# Exercise objective
Search the entries for the word "dist" and return every line where it is found.

---- Records for this exercise

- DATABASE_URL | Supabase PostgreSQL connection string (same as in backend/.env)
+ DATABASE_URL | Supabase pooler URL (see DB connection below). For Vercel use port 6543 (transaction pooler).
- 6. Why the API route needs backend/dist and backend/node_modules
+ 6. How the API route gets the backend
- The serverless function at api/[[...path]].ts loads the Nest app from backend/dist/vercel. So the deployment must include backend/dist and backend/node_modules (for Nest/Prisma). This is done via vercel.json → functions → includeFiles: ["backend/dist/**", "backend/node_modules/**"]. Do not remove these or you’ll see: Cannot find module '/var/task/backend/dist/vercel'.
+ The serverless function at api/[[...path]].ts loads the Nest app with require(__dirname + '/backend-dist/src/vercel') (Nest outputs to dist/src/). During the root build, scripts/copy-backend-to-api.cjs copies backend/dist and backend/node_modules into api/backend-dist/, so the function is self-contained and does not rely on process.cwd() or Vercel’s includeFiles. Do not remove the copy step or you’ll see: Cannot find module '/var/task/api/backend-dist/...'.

--------
---- Records for this exercise

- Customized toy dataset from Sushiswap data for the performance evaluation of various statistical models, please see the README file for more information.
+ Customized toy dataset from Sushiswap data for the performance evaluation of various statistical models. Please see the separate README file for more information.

--------

# Exercise answer
- 6. Why the API route needs backend/dist and backend/node_modules
- The serverless function at api/[[...path]].ts loads the Nest app from backend/dist/vercel. So the deployment must include backend/dist and backend/node_modules (for Nest/Prisma). This is done via vercel.json → functions → includeFiles: ["backend/dist/**", "backend/node_modules/**"]. Do not remove these or you’ll see: Cannot find module '/var/task/backend/dist/vercel'.
+ The serverless function at api/[[...path]].ts loads the Nest app with require(__dirname + '/backend-dist/src/vercel') (Nest outputs to dist/src/). During the root build, scripts/copy-backend-to-api.cjs copies backend/dist and backend/node_modules into api/backend-dist/, so the function is self-contained and does not rely on process.cwd() or Vercel’s includeFiles. Do not remove the copy step or you’ll see: Cannot find module '/var/task/api/backend-dist/...'.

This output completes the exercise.